● To do:
Your reply should be the entries, output word for word, with each picture omitted.

Itemized modification records
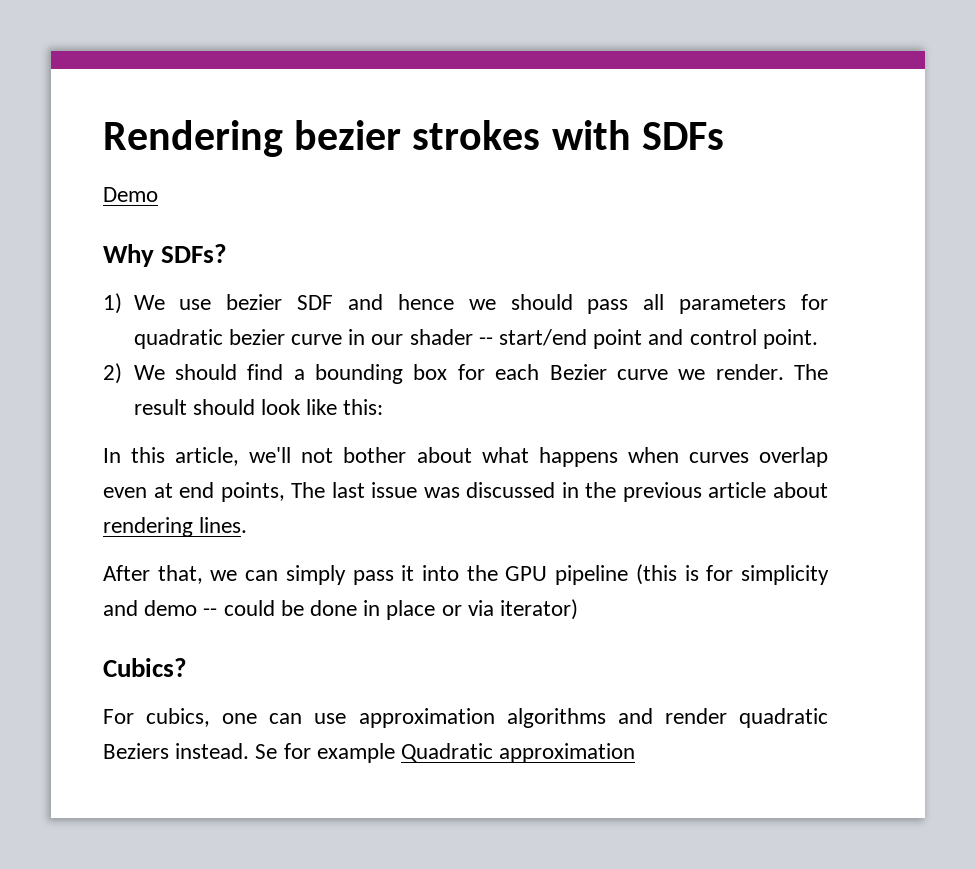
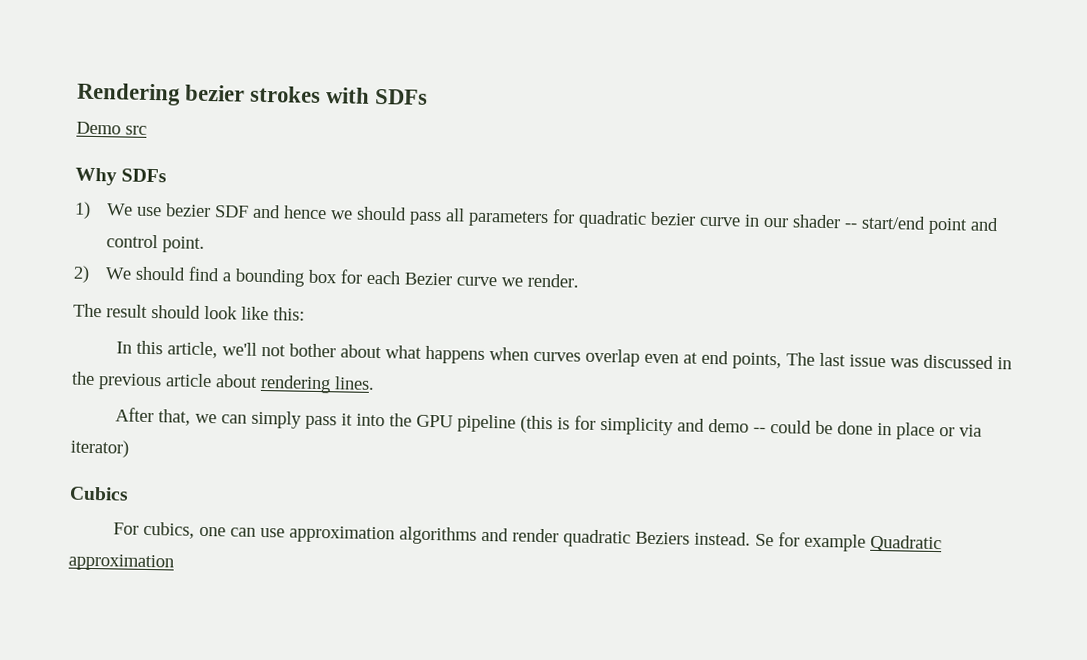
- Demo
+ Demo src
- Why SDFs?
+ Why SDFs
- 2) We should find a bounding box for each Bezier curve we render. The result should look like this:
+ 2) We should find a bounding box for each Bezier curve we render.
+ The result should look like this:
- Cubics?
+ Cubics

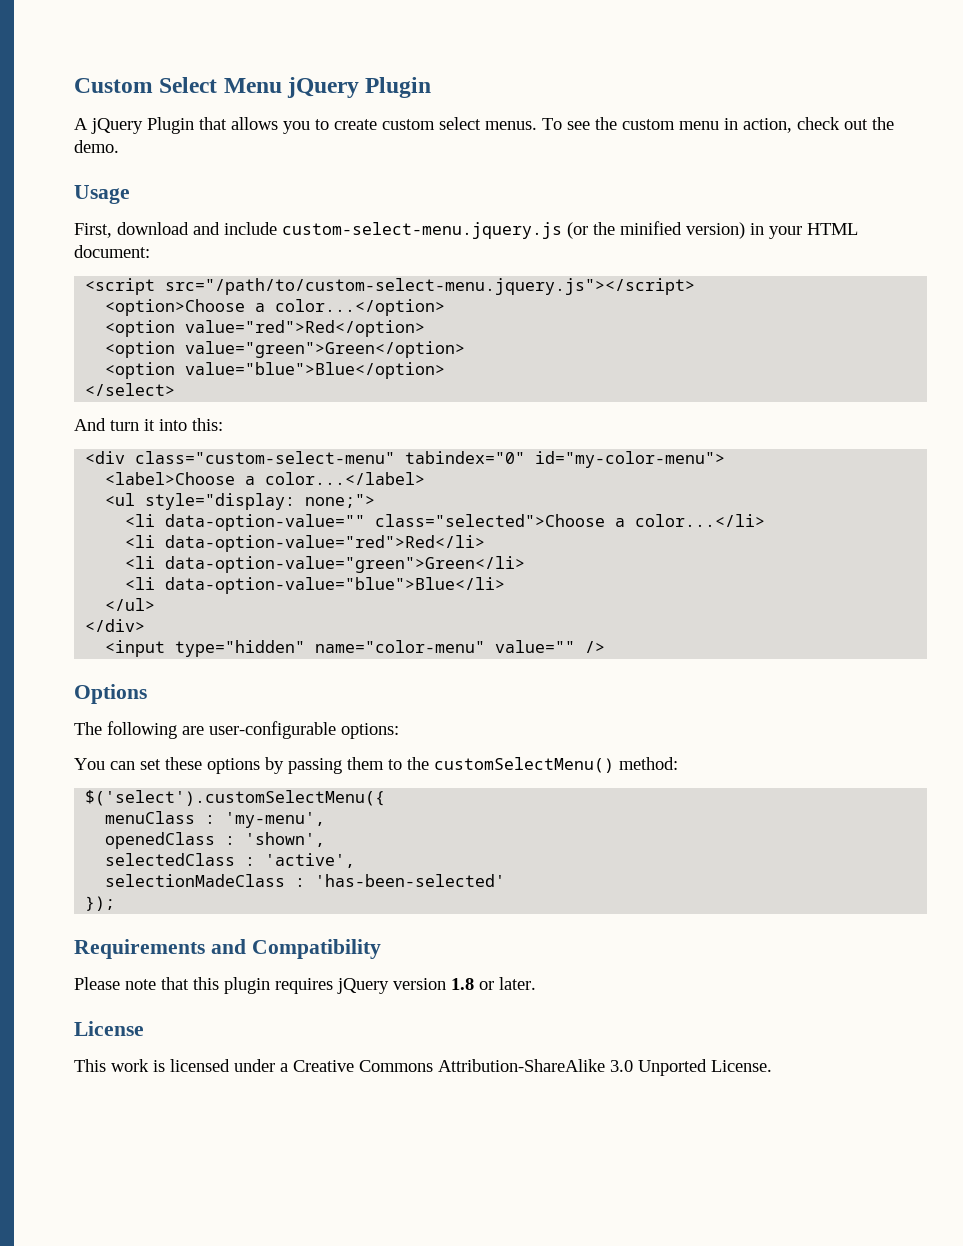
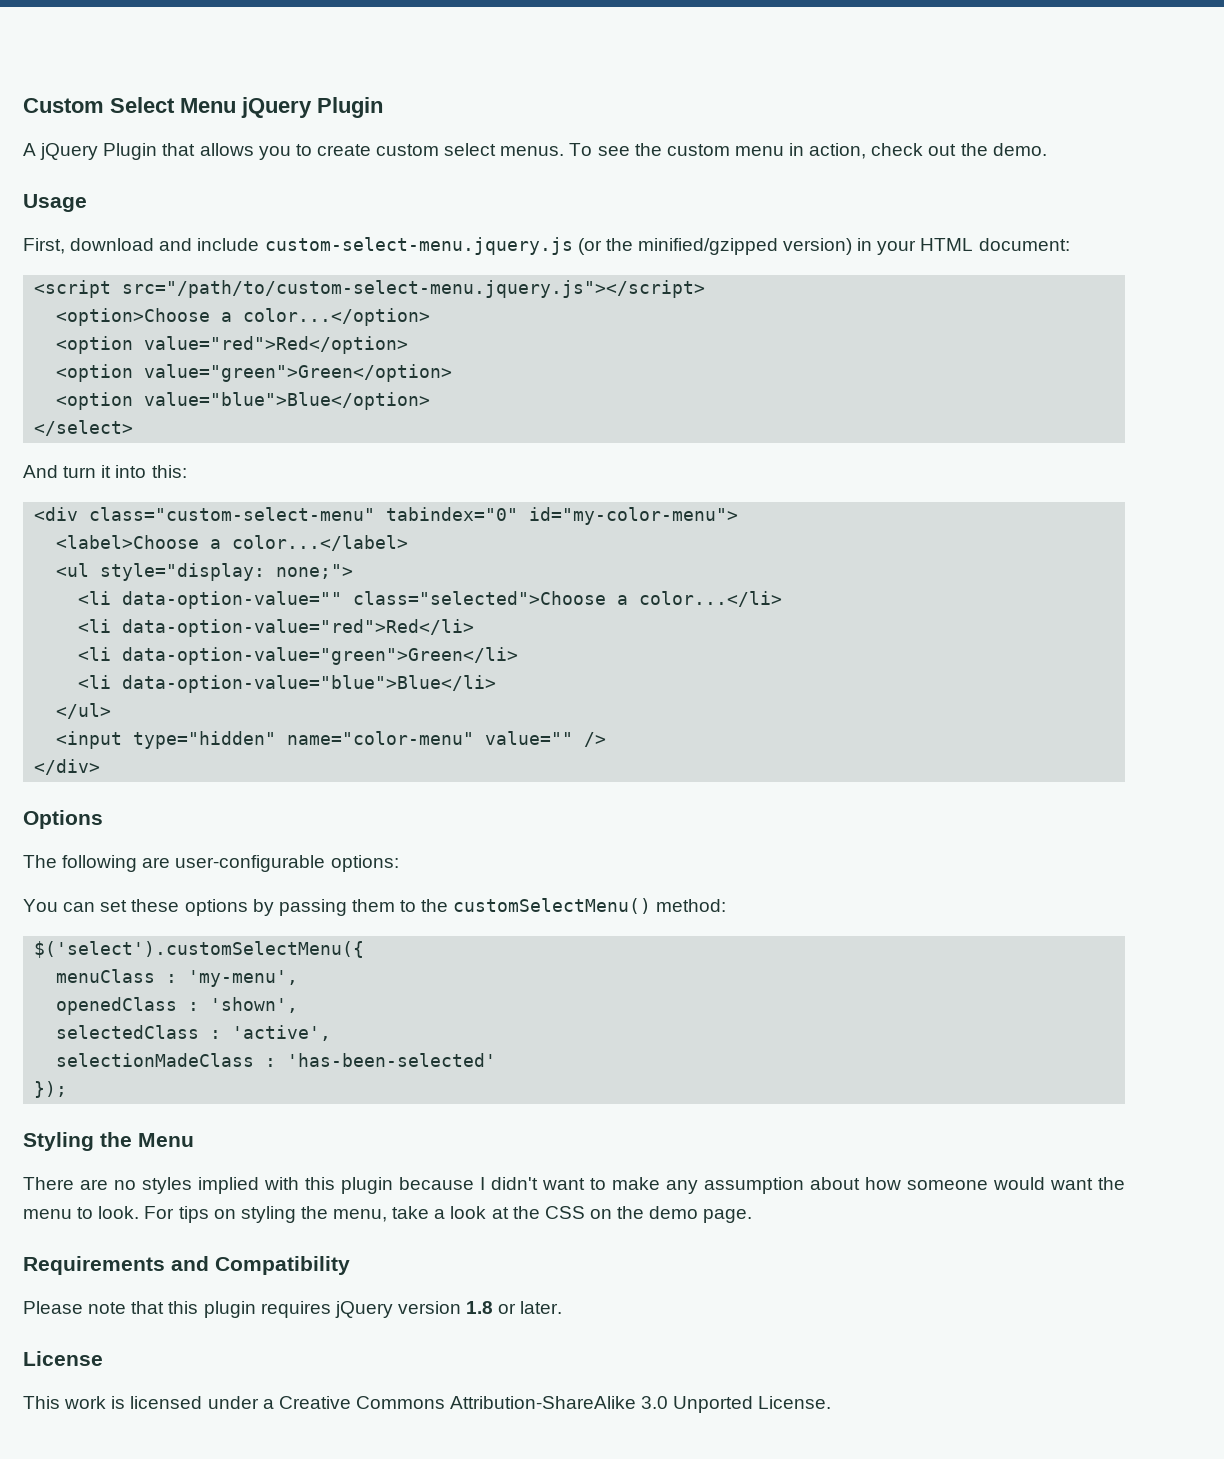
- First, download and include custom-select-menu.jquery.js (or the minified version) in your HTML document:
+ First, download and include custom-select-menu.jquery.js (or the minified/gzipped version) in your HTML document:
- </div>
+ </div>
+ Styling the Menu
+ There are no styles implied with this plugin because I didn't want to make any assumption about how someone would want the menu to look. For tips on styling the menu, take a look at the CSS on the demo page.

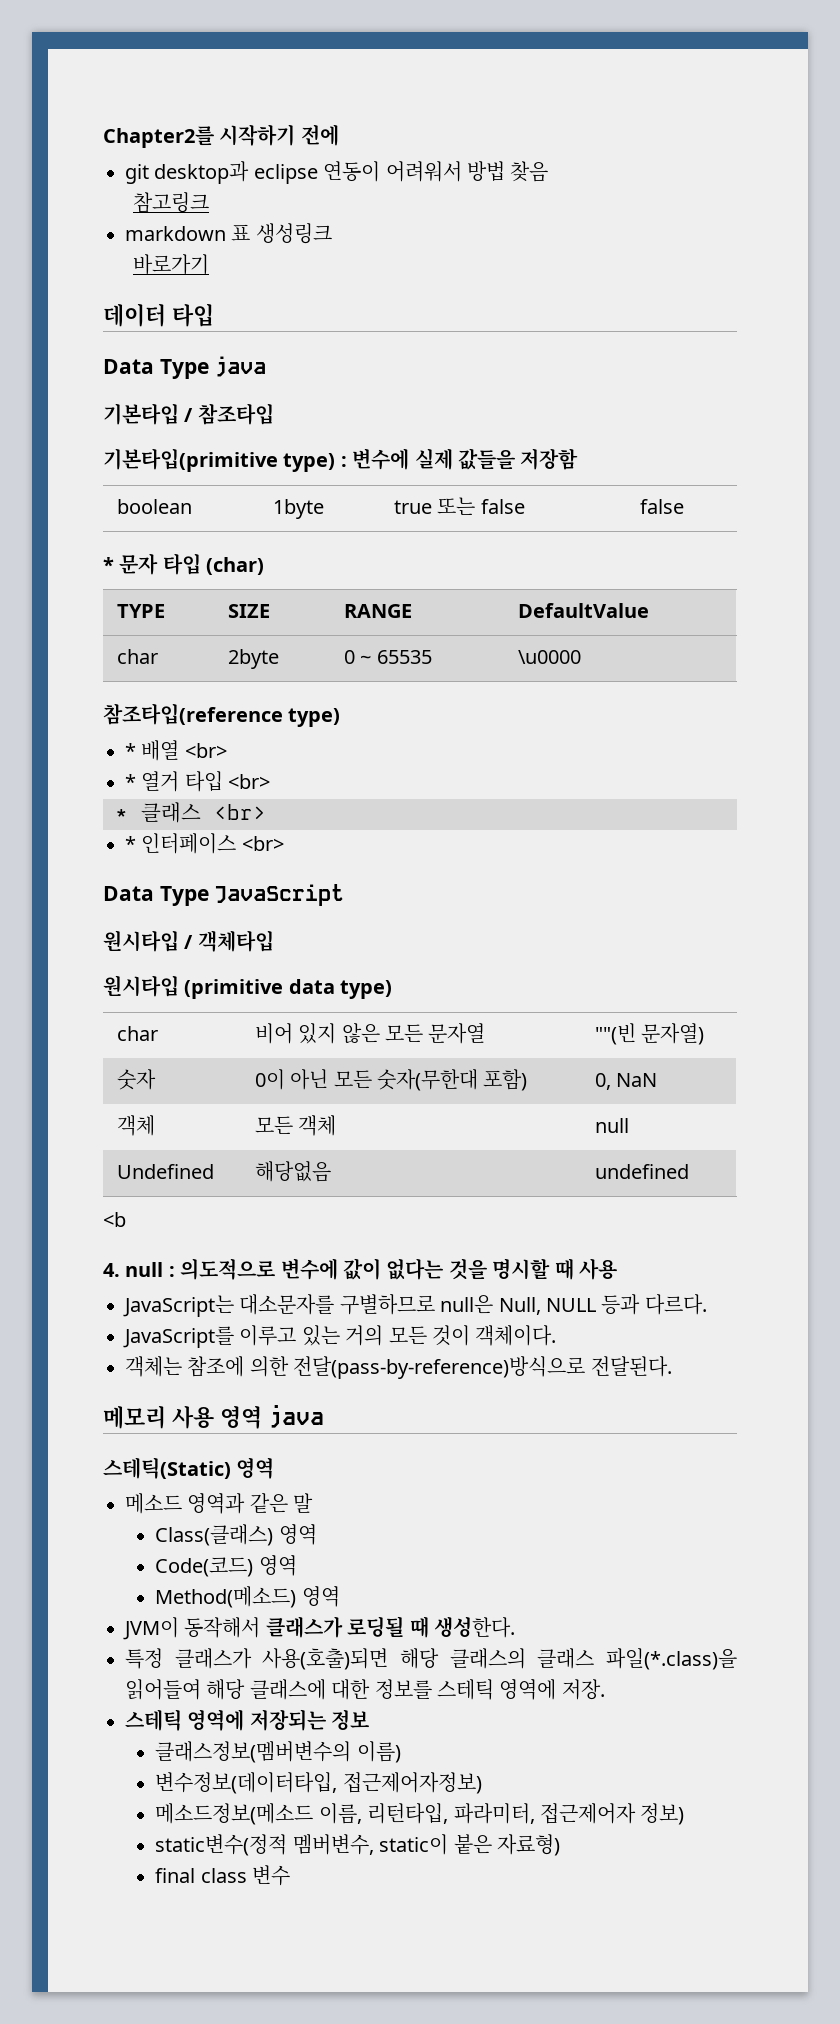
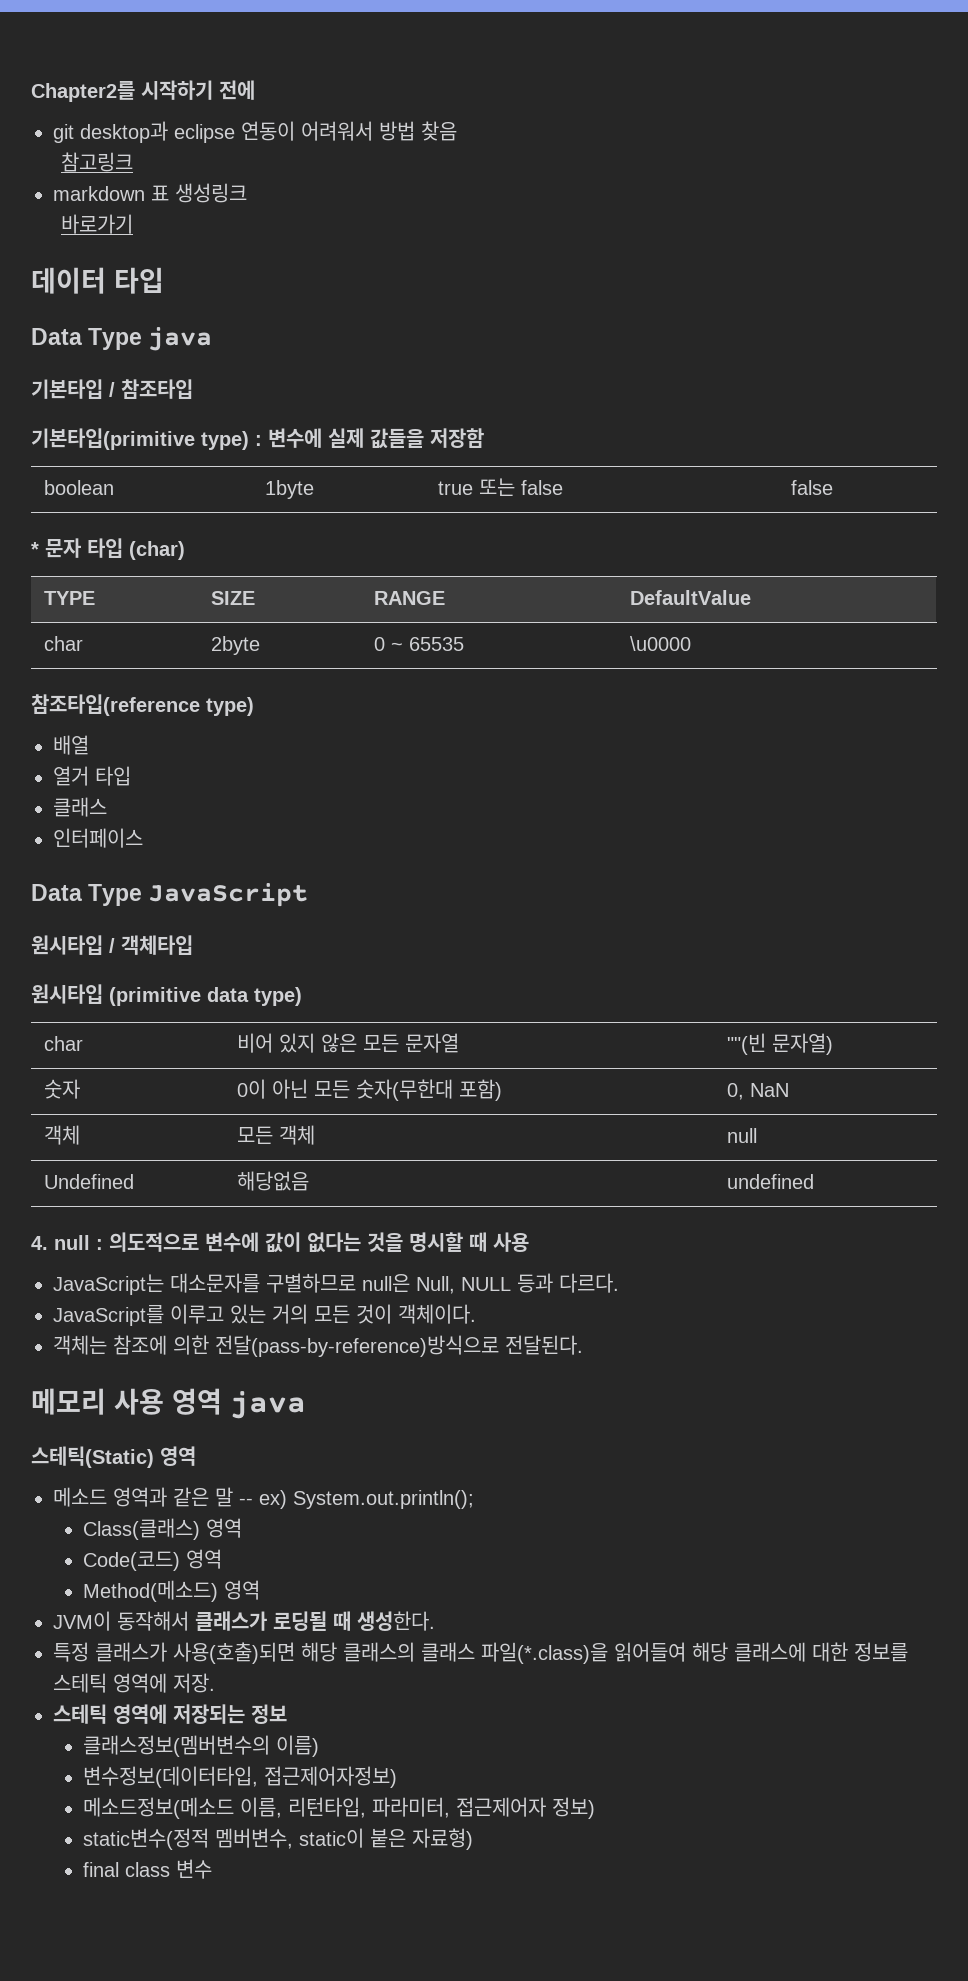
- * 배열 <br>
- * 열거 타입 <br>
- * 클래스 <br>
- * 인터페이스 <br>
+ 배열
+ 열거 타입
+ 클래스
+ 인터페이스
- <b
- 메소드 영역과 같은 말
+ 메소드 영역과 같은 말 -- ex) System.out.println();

● Result:
- Demo
+ Demo src
- Why SDFs?
+ Why SDFs
- 2) We should find a bounding box for each Bezier curve we render. The result should look like this:
+ 2) We should find a bounding box for each Bezier curve we render.
+ The result should look like this:
- Cubics?
+ Cubics

- First, download and include custom-select-menu.jquery.js (or the minified version) in your HTML document:
+ First, download and include custom-select-menu.jquery.js (or the minified/gzipped version) in your HTML document:
- </div>
+ </div>
+ Styling the Menu
+ There are no styles implied with this plugin because I didn't want to make any assumption about how someone would want the menu to look. For tips on styling the menu, take a look at the CSS on the demo page.

- * 배열 <br>
- * 열거 타입 <br>
- * 클래스 <br>
- * 인터페이스 <br>
+ 배열
+ 열거 타입
+ 클래스
+ 인터페이스
- <b
- 메소드 영역과 같은 말
+ 메소드 영역과 같은 말 -- ex) System.out.println();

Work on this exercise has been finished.